## TO DO:
Restate all of the entries exactly, dropping any pictures they hold.

═════ GIVEN DATA

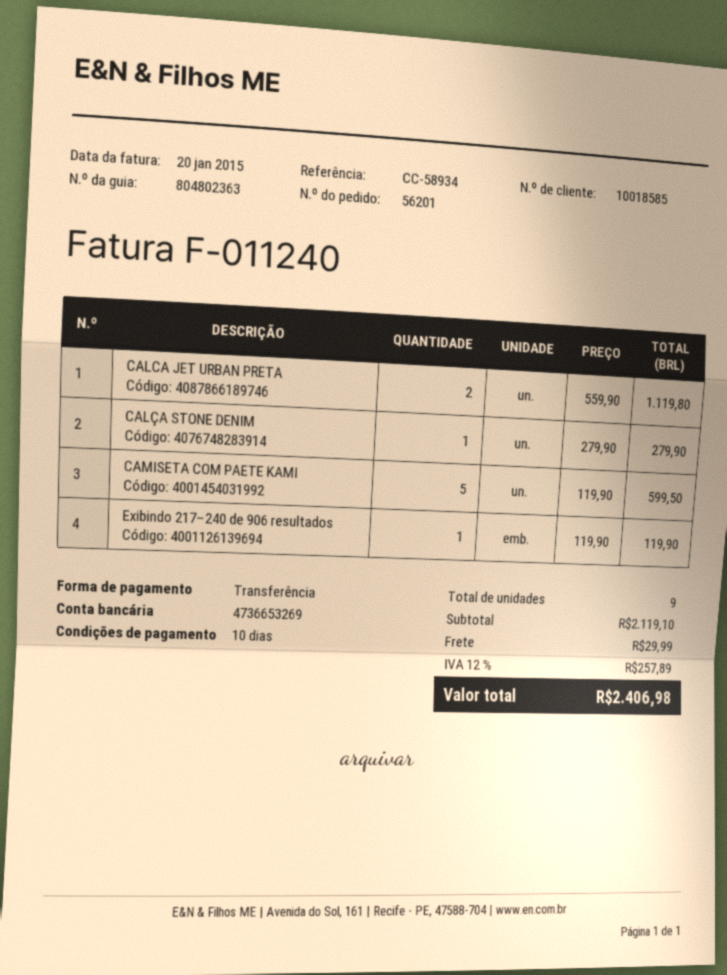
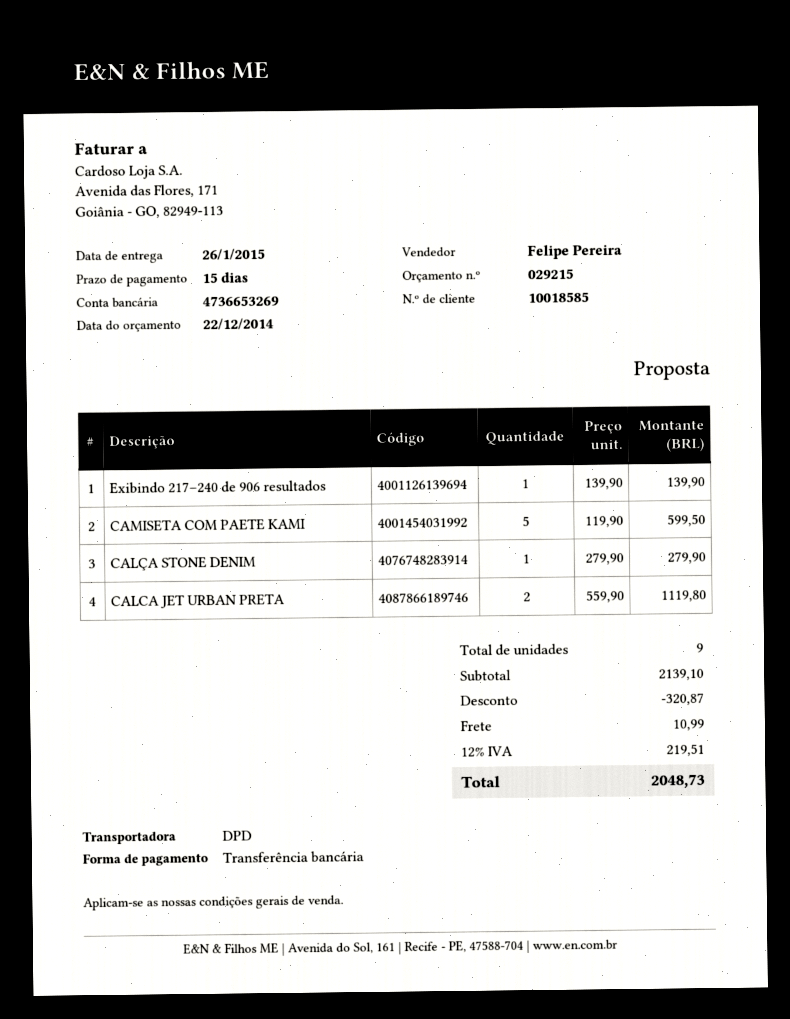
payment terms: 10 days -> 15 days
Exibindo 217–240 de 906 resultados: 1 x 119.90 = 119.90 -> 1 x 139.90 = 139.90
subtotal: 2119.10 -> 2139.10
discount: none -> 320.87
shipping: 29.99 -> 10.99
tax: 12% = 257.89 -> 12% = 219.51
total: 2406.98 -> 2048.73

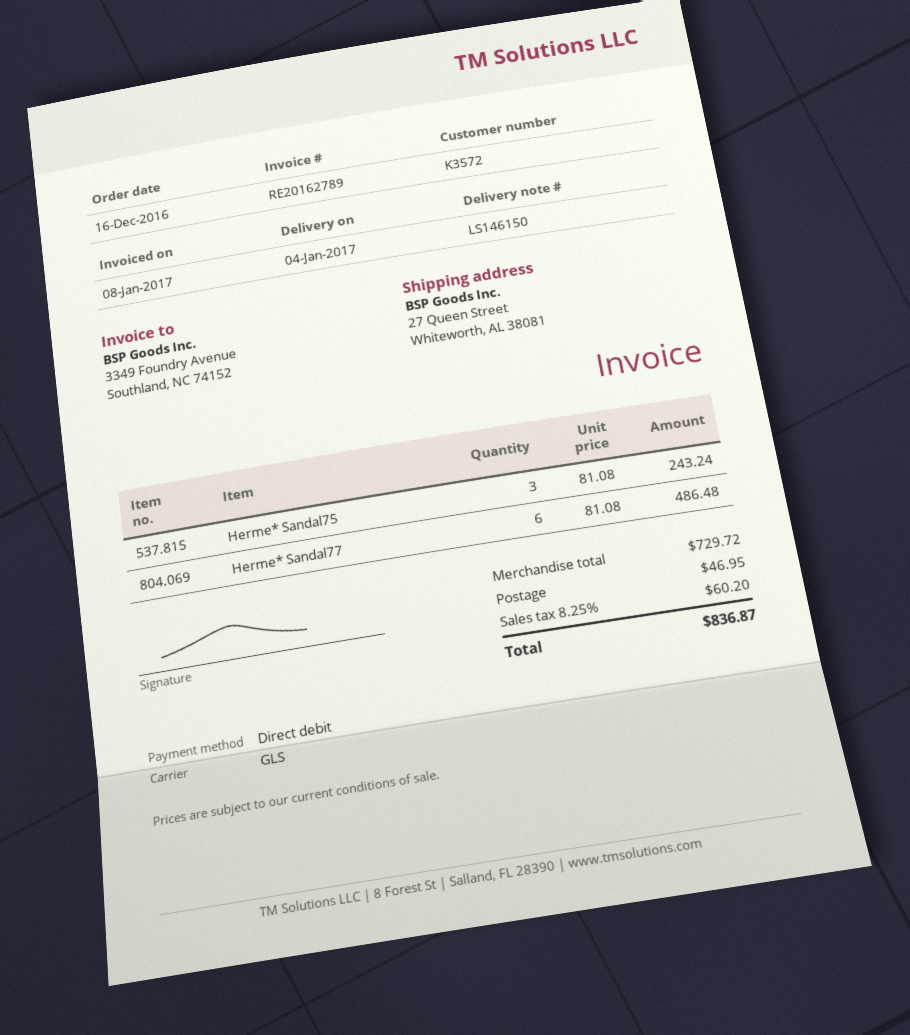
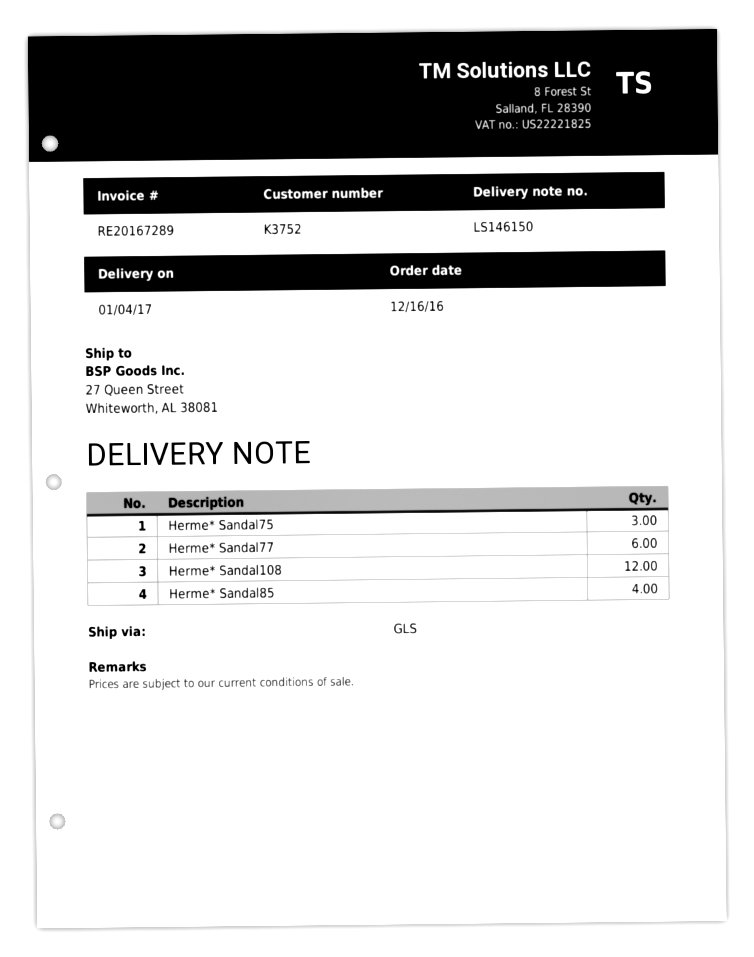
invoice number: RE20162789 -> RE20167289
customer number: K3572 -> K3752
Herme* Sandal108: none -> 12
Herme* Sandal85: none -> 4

══════════

## EXERCISE RESPONSE:
payment terms: 10 days -> 15 days
Exibindo 217–240 de 906 resultados: 1 x 119.90 = 119.90 -> 1 x 139.90 = 139.90
subtotal: 2119.10 -> 2139.10
discount: none -> 320.87
shipping: 29.99 -> 10.99
tax: 12% = 257.89 -> 12% = 219.51
total: 2406.98 -> 2048.73

invoice number: RE20162789 -> RE20167289
customer number: K3572 -> K3752
Herme* Sandal108: none -> 12
Herme* Sandal85: none -> 4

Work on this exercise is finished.